Requirements — what Schneider will check before hire

​Typical hiring criteria include:

​• Valid CDL-A (for most local/intermodal/dedicated roles) or enrollment/eligibility for the company apprenticeship;

​• DOT medical certificate and ability to pass drug/alcohol screening;

​• Acceptable motor vehicle record and background check per Schneider policy;

​• Residency within a specified radius of the terminal for local roles (many postings require living within X miles). Note: interstate driving requires meeting federal age rules (21+ for interstate). Confirm account-specific age/location rules.


Schedule & home time — what to expect

​​• Local accounts: generally designed to return drivers home daily (early starts are common).

​• Intermodal local: typically home nightly but may require work in congested rail hub windows (may include night or early-morning shifts). Schneider quotes intermodal as “home daily” for many accounts and publishes weekly-pay examples for intermodal drivers.

Because start times, shift lengths and overtime expectations vary by account and season, confirm the typical dispatch window, expected hours and overtime policy with the terminal recruiter.


Who these roles suit

​​​• New entrants who want a paid entry path into trucking and prefer local/home-daily work (CAT and company-sponsored tracks).

​• Drivers who prefer predictable lanes (intermodal/dedicated) with opportunity for higher earnings via performance pay.

​• Experienced drivers seeking a larger carrier with formal benefits and performance bonus structures.


How to apply — practical steps

1.Search Schneider’s careers page and filter for “Local” or “Intermodal” jobs in your ZIP code.

2.Prepare documents: CDL (if held), DOT medical card, driving record (MVR), ID and proof of residence.

3.Ask recruiters for the account’s exact pay plan, starter guarantees, length of any service commitment tied to training, sign-on bonus schedule, and the written benefits enrollment timeline.
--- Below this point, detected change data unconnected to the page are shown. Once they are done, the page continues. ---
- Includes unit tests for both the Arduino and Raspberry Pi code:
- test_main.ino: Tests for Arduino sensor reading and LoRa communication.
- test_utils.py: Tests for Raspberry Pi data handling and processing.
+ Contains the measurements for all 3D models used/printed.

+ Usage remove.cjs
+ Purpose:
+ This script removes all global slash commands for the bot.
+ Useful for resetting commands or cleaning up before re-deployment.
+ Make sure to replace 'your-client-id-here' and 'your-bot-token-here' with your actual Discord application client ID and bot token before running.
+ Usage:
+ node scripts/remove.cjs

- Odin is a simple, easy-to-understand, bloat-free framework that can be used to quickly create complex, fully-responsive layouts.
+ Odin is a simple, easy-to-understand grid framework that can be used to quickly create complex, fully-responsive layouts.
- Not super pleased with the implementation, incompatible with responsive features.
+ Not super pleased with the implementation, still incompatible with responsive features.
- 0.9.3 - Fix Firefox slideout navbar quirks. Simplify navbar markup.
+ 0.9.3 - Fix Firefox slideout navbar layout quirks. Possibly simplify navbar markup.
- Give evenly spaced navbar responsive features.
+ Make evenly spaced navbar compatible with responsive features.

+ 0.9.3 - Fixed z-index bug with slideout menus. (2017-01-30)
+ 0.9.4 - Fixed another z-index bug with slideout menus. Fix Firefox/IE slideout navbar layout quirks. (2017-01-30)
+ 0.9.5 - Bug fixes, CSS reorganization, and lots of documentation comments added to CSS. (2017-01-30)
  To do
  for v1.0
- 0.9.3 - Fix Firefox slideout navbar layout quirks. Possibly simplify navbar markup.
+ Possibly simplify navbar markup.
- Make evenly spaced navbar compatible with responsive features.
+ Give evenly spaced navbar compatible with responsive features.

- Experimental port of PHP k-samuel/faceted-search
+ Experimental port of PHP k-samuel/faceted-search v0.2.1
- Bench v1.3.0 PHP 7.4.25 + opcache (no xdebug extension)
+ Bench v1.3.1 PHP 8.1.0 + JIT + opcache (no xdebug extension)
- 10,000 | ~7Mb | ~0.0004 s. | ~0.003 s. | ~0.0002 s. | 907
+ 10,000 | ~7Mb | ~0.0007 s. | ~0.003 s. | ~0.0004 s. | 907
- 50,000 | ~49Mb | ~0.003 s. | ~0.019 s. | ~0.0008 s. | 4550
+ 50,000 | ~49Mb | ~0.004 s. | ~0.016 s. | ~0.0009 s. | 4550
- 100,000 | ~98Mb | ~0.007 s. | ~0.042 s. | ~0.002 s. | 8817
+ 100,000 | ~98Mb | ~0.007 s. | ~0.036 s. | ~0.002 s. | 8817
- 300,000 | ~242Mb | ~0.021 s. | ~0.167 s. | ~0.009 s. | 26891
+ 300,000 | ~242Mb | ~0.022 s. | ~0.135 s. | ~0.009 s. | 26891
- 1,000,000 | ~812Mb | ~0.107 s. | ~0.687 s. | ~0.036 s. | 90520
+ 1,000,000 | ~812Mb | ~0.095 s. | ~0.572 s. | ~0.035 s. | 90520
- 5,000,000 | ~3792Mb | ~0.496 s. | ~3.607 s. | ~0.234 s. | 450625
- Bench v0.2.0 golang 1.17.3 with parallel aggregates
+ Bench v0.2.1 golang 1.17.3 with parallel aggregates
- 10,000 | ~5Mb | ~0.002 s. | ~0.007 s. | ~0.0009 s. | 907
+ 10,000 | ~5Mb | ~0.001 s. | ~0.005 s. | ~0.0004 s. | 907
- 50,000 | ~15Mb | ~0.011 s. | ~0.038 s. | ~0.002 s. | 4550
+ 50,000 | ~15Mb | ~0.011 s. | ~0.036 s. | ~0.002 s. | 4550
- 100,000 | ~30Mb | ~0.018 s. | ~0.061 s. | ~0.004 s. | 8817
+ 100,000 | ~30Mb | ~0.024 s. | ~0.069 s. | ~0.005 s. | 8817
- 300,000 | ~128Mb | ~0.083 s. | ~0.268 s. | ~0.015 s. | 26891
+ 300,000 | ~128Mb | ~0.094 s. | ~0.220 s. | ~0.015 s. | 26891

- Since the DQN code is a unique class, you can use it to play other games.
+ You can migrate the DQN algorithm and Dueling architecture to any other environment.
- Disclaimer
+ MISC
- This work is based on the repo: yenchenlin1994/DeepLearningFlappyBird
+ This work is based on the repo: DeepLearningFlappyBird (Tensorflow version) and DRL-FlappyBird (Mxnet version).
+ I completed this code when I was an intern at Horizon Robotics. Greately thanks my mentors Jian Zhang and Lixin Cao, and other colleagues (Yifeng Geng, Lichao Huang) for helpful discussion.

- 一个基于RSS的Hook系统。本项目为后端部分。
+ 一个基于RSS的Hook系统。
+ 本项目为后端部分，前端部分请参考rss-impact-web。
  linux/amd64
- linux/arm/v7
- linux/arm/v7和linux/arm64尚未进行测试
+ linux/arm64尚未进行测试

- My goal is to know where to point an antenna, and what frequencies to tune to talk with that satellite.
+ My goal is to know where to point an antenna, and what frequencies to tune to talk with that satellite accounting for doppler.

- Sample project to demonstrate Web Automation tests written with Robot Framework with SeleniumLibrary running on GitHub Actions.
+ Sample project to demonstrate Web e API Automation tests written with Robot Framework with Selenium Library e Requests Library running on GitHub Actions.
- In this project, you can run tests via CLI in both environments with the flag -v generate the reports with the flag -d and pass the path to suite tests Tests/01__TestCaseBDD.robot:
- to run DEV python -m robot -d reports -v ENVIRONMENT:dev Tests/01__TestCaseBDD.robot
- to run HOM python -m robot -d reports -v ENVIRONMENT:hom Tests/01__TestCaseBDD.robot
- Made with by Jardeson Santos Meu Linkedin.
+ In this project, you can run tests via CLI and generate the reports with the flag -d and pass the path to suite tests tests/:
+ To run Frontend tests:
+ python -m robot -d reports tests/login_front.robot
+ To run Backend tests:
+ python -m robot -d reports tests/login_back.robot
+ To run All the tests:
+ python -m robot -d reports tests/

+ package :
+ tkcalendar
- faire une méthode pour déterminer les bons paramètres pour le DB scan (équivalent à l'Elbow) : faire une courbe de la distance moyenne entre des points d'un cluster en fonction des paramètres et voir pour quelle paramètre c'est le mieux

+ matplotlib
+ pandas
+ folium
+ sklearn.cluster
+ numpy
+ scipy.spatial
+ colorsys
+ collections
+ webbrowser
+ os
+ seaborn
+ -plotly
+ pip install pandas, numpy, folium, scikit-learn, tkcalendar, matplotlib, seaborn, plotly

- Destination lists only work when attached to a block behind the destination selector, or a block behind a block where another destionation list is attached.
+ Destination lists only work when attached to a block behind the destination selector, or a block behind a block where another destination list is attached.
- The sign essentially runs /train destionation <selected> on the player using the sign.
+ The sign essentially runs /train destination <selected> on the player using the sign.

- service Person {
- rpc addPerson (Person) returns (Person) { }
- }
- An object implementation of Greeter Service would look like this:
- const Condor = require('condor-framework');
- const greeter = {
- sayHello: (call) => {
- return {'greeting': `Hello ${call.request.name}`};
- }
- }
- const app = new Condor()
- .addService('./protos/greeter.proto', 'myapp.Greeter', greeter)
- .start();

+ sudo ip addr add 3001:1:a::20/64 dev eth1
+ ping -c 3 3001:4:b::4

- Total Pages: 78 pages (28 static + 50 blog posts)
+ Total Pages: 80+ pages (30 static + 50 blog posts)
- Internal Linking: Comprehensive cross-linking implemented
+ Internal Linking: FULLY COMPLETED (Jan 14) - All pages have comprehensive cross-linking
Don’t accept verbal promises—get the pay and bonus terms in writing.


Common questions (short answers)

Q — Will Schneider pay me while I train?

A — Yes. Schneider’s CAT and some company-sponsored programs are paid. Ask the recruiter which program applies to your terminal and whether there is any training-related work commitment.

Q — How much can I expect in my first year?

A — First-year earnings depend on the account and pay plan. Intermodal and strong local accounts publish weekly averages that project into upper-five-figure or low-six-figure annual pay for high performers; typical ranges cited by employees and job postings vary widely—confirm local offers to model your expected income.

Q — Are there service obligations for company-sponsored training?

A — Many company-sponsored tracks require a work commitment (commonly 6–12 months); terms differ by program—read the agreement before accepting.


Final recommendations

Schneider provides multiple realistic routes into trucking—paid apprenticeship (CAT), intermodal local lanes with strong weekly pay, and dedicated accounts with steady schedules. The most important due diligence step is to get account-specific pay, bonus and training-commitment terms in writing from the recruiter before accepting.